= Urine anion gap =

Urine test for diagnosing metabolic and kidney disorders

In clinical chemistry, the urine anion gap is calculated using measured ions found in the urine. It is used to aid in the differential diagnosis of metabolic acidosis.

The term "anion gap" without qualification usually implies serum anion gap. The "urine anion gap" is a different measure, principally used to determine whether the kidneys are capable of appropriately acidifying urine.

==Calculation==
Urine anion gap is calculated by subtracting the urine concentration of chloride (anions) from the concentrations of sodium plus potassium (cations):

$$\text{UAG} = [\ce{Na+}] + [\ce{K+}] - [\ce{Cl-}]$$

where the concentrations are expressed in units of milliequivalents/liter (mEq/L).

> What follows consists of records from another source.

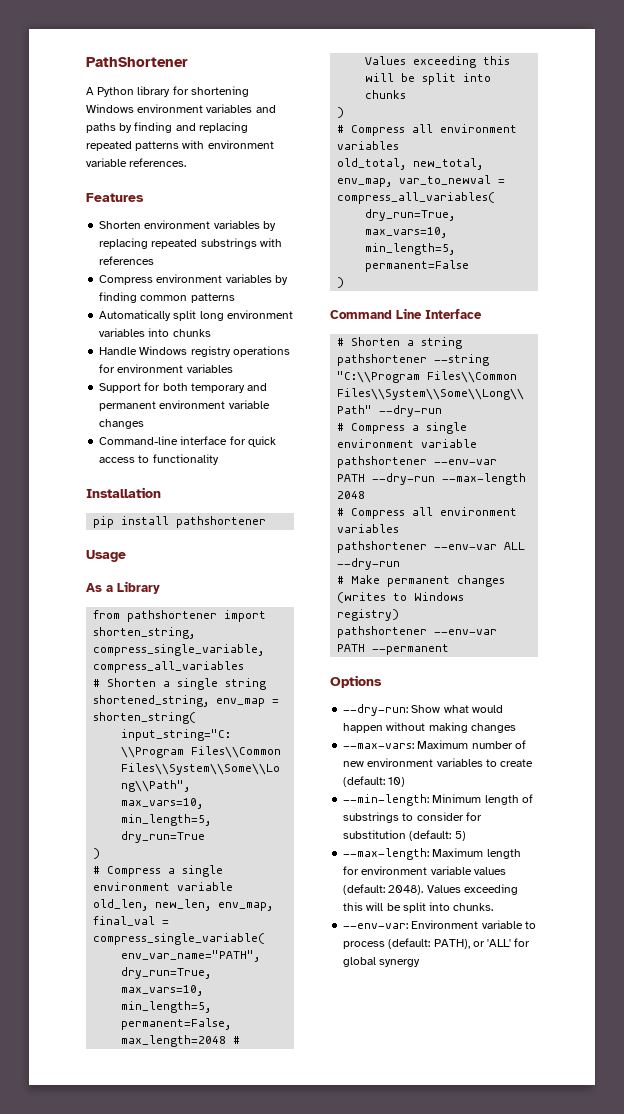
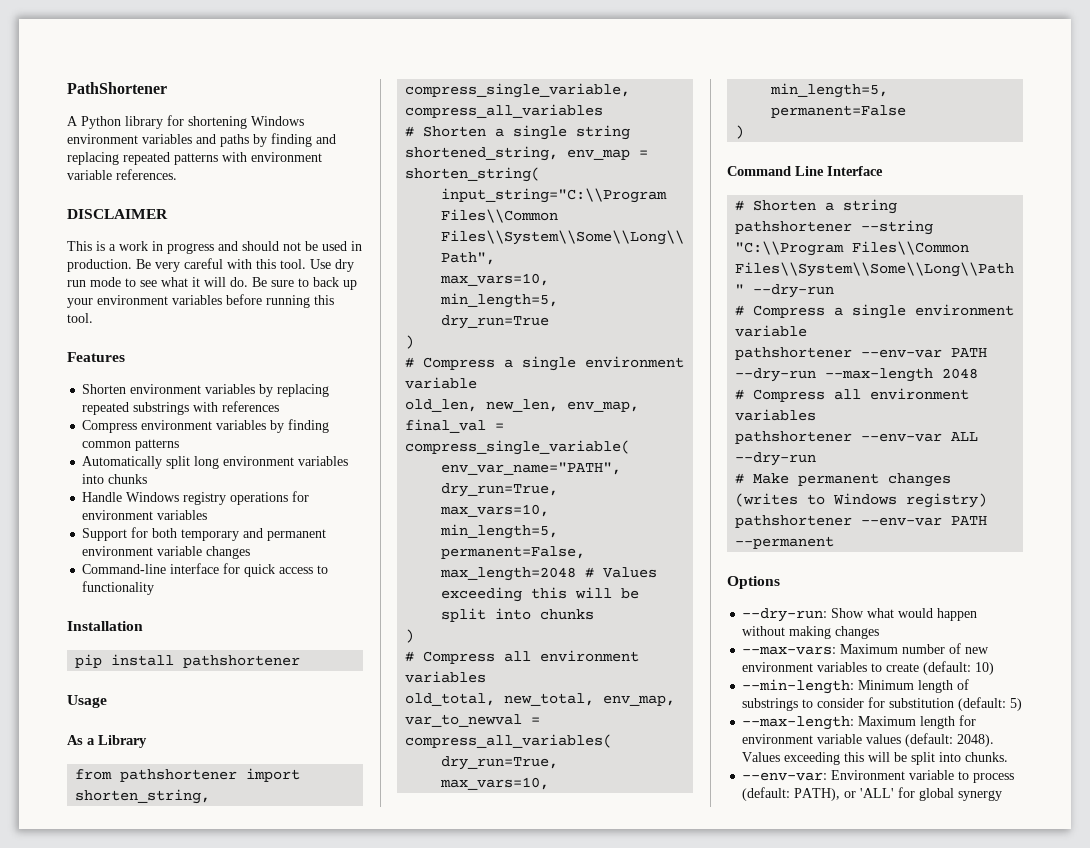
+ DISCLAIMER
+ This is a work in progress and should not be used in production. Be very careful with this tool. Use dry run mode to see what it will do. Be sure to back up your environment variables before running this tool.

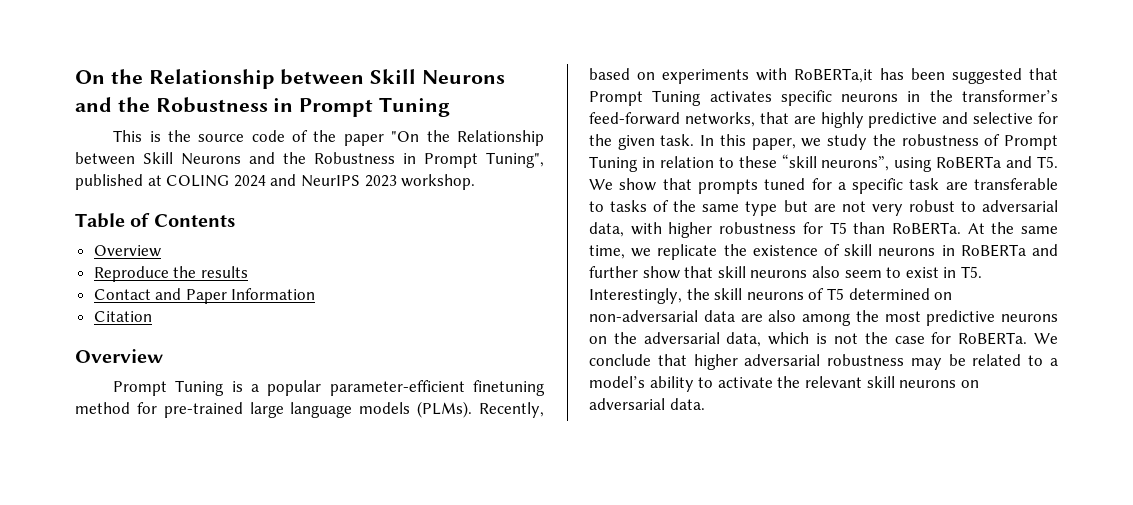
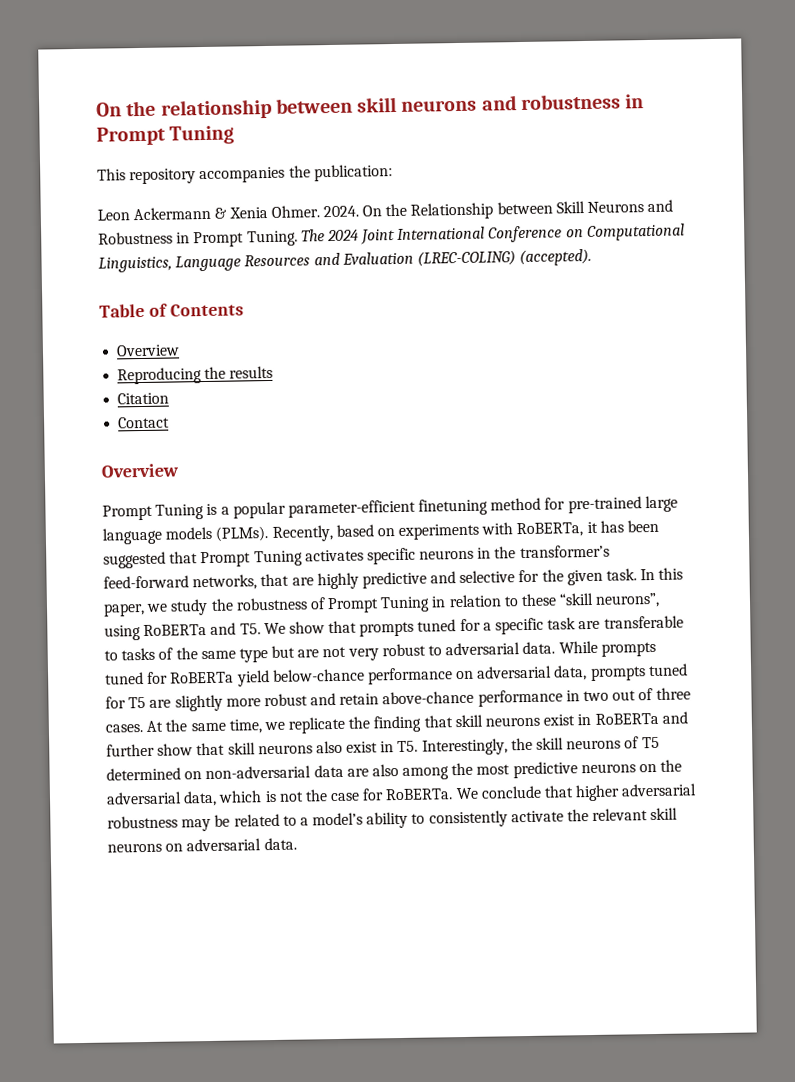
- On the Relationship between Skill Neurons and the Robustness in Prompt Tuning
- This is the source code of the paper "On the Relationship between Skill Neurons and the Robustness in Prompt Tuning", published at COLING 2024 and NeurIPS 2023 workshop.
+ On the relationship between skill neurons and robustness in Prompt Tuning
+ This repository accompanies the publication:
+ Leon Ackermann & Xenia Ohmer. 2024. On the Relationship between Skill Neurons and Robustness in Prompt Tuning. The 2024 Joint International Conference on Computational Linguistics, Language Resources and Evaluation (LREC-COLING) (accepted).
- Reproduce the results
+ Reproducing the results
+ Citation
- Contact and Paper Information
- Citation
+ Contact
- Recently, based on experiments with RoBERTa,it has been suggested that Prompt Tuning activates specific neurons in the transformer’s feed-forward networks, that are highly predictive and selective for the given task.
+ Recently, based on experiments with RoBERTa, it has been suggested that Prompt Tuning activates specific neurons in the transformer’s feed-forward networks, that are highly predictive and selective for the given task.
- In this paper, we study the robustness of Prompt Tuning in relation to these “skill neurons”, using RoBERTa and T5. We show that prompts tuned for a specific task are transferable to tasks of the same type but are not very robust to adversarial data, with higher robustness for T5 than RoBERTa.
+ In this paper, we study the robustness of Prompt Tuning in relation to these “skill neurons”, using RoBERTa and T5. We show that prompts tuned for a specific task are transferable to tasks of the same type but are not very robust to adversarial data. While prompts tuned for RoBERTa yield below-chance performance on adversarial data, prompts tuned for T5 are slightly more robust and retain above-chance performance in two out of three cases.
- At the same time, we replicate the existence of skill neurons in RoBERTa and further show that skill neurons also seem to exist in T5. Interestingly, the skill neurons of T5 determined on non-adversarial data are also among the most predictive neurons on the adversarial data, which is not the case for RoBERTa.
+ At the same time, we replicate the finding that skill neurons exist in RoBERTa and further show that skill neurons also exist in T5. Interestingly, the skill neurons of T5 determined on non-adversarial data are also among the most predictive neurons on the adversarial data, which is not the case for RoBERTa.
- We conclude that higher adversarial robustness may be related to a model’s ability to activate the relevant skill neurons on adversarial data.
+ We conclude that higher adversarial robustness may be related to a model’s ability to consistently activate the relevant skill neurons on adversarial data.

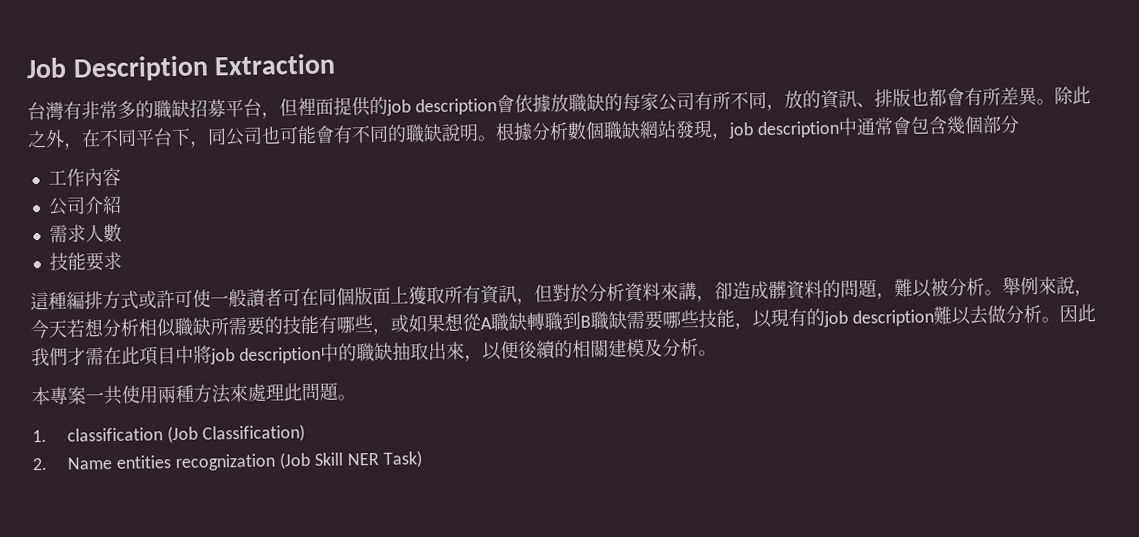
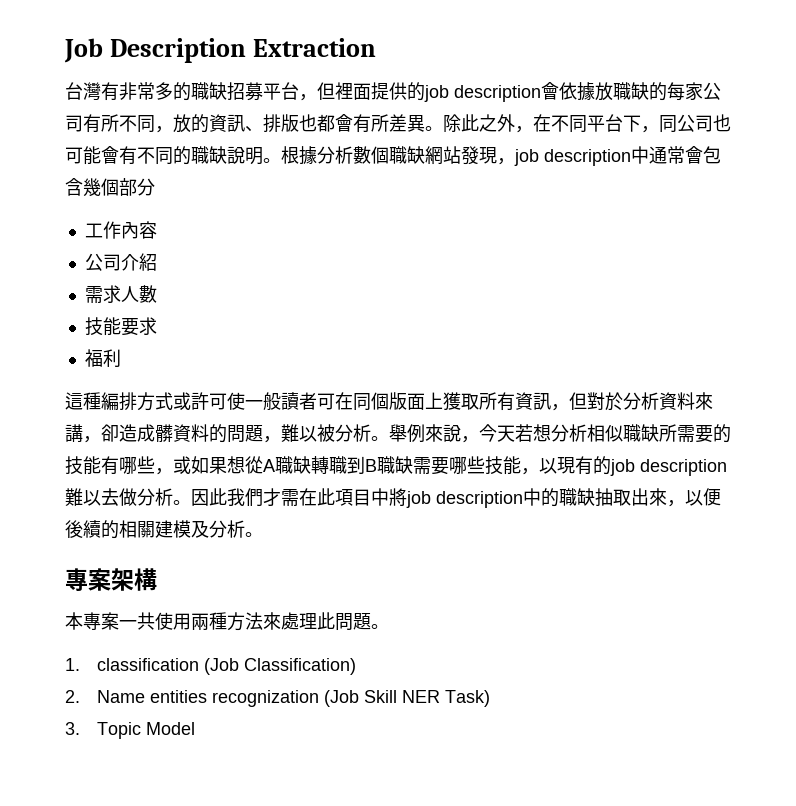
+ 福利
+ 專案架構
+ 3. Topic Model

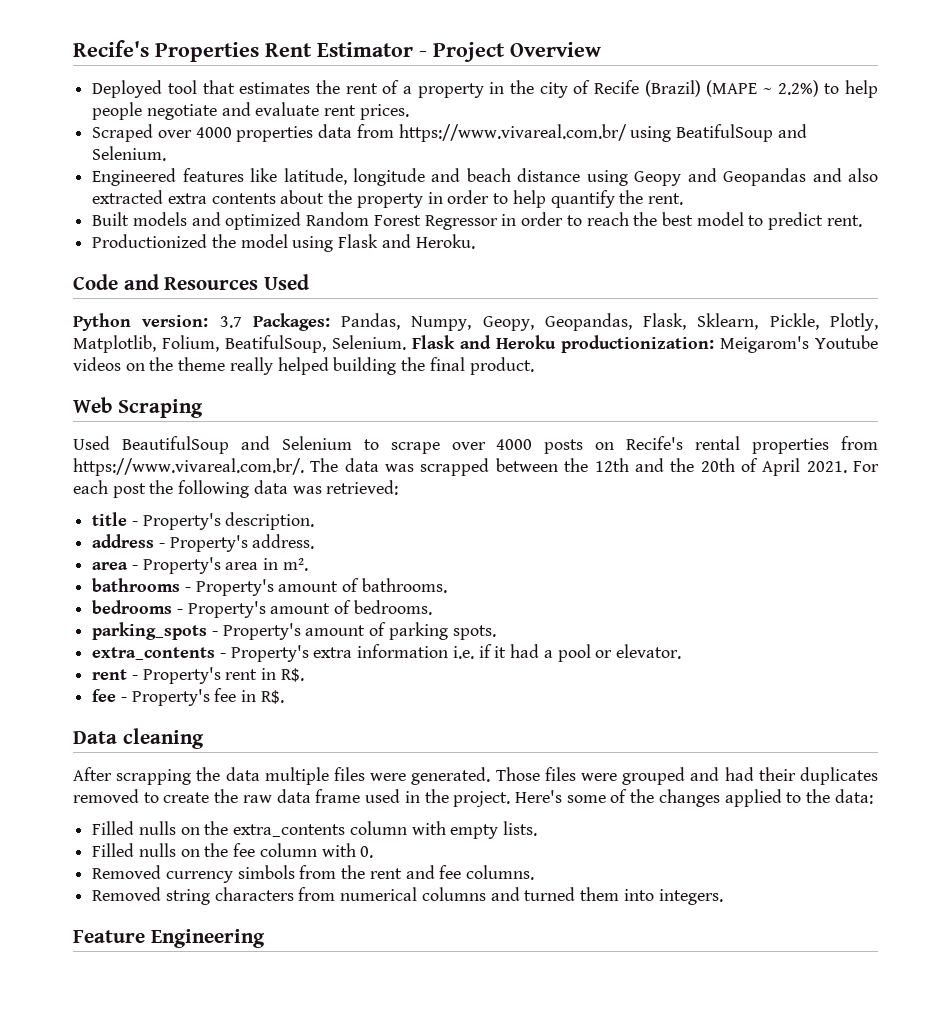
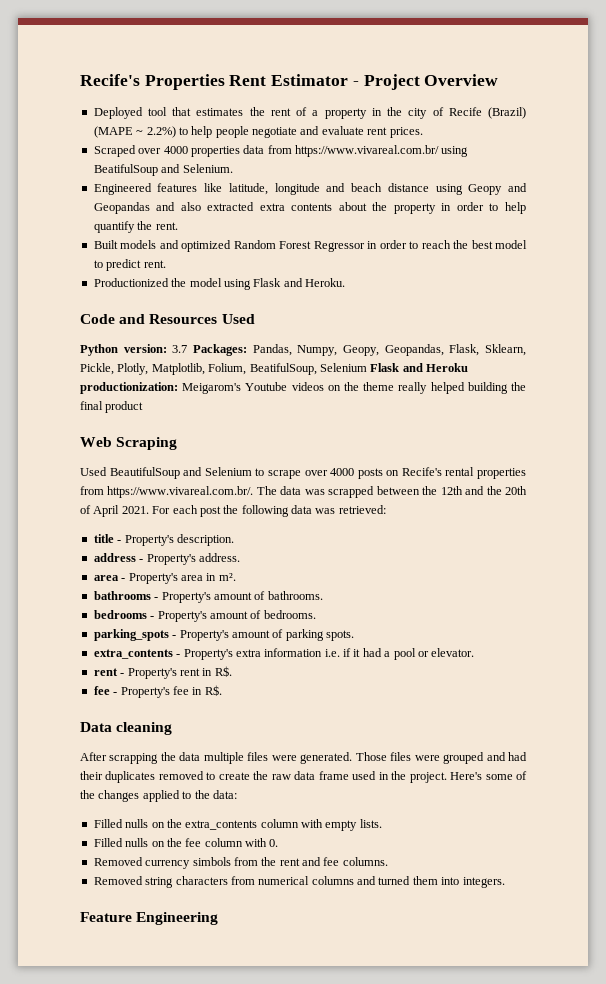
- Python version: 3.7 Packages: Pandas, Numpy, Geopy, Geopandas, Flask, Sklearn, Pickle, Plotly, Matplotlib, Folium, BeatifulSoup, Selenium. Flask and Heroku productionization: Meigarom's Youtube videos on the theme really helped building the final product.
+ Python version: 3.7 Packages: Pandas, Numpy, Geopy, Geopandas, Flask, Sklearn, Pickle, Plotly, Matplotlib, Folium, BeatifulSoup, Selenium Flask and Heroku productionization: Meigarom's Youtube videos on the theme really helped building the final product

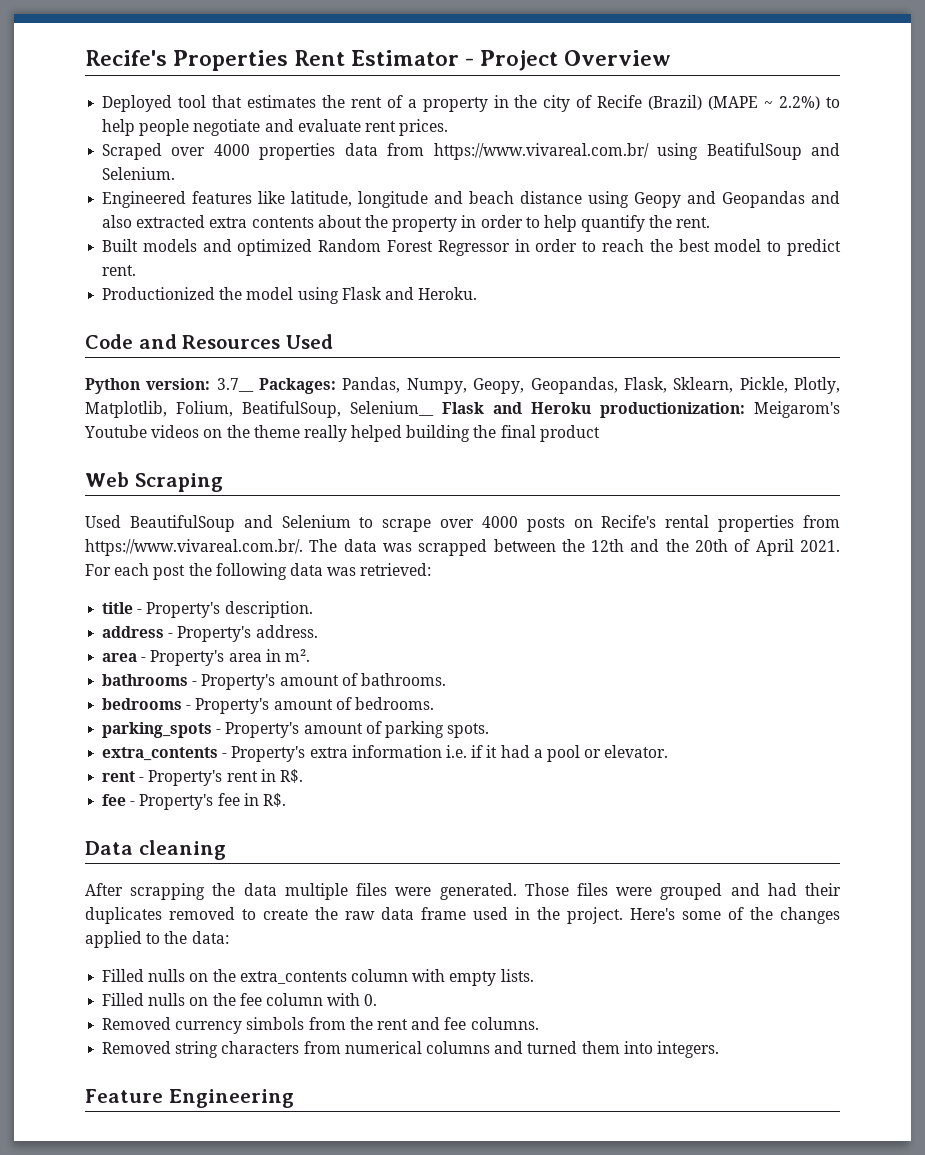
- Python version: 3.7 Packages: Pandas, Numpy, Geopy, Geopandas, Flask, Sklearn, Pickle, Plotly, Matplotlib, Folium, BeatifulSoup, Selenium Flask and Heroku productionization: Meigarom's Youtube videos on the theme really helped building the final product
+ Python version: 3.7__ Packages: Pandas, Numpy, Geopy, Geopandas, Flask, Sklearn, Pickle, Plotly, Matplotlib, Folium, BeatifulSoup, Selenium__ Flask and Heroku productionization: Meigarom's Youtube videos on the theme really helped building the final product

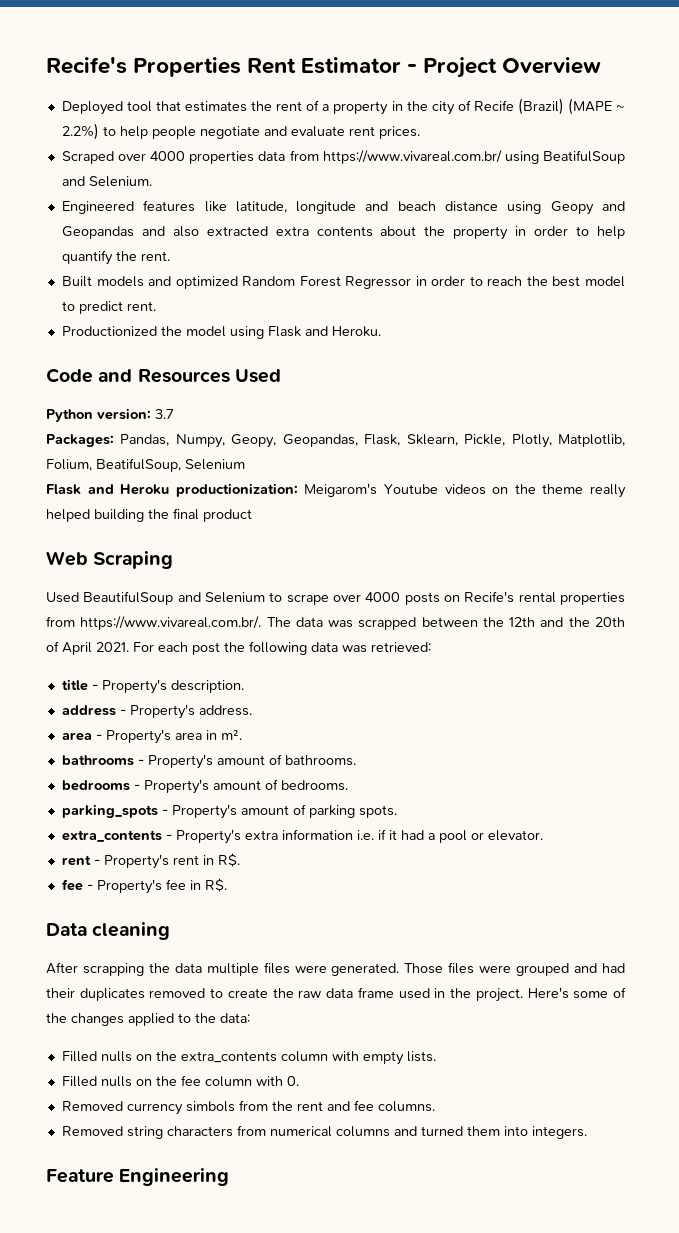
- Python version: 3.7__ Packages: Pandas, Numpy, Geopy, Geopandas, Flask, Sklearn, Pickle, Plotly, Matplotlib, Folium, BeatifulSoup, Selenium__ Flask and Heroku productionization: Meigarom's Youtube videos on the theme really helped building the final product
+ Python version: 3.7
+ Packages: Pandas, Numpy, Geopy, Geopandas, Flask, Sklearn, Pickle, Plotly, Matplotlib, Folium, BeatifulSoup, Selenium
+ Flask and Heroku productionization: Meigarom's Youtube videos on the theme really helped building the final product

In contrast to the serum anion gap equation, the bicarbonate is excluded. This is because urine is acidic, so the bicarbonate level would be negligible.

==Uses==
Determining the cause of a metabolic acidosis that lacks a serum anion gap often depends on determining whether the kidney is appropriately excreting acid. The urine anion gap is an 'artificial' and calculated measure that is representative of the unmeasured ions in urine. Usually the most important unmeasured ion in urine is NH_{4}^{+} since it is the most important form of acid excretion by the kidney. Urine NH_{4}^{+} is difficult to measure directly, but its excretion is usually accompanied by the anion chloride. A negative urine anion gap can be used as evidence of increased NH_{4}^{+} excretion. In a metabolic acidosis without a serum anion gap:
- A positive urine anion gap suggests a low urinary NH_{4}^{+} (e.g. renal tubular acidosis).
- A negative urine anion gap suggests a high urinary NH_{4}^{+} (e.g. diarrhea).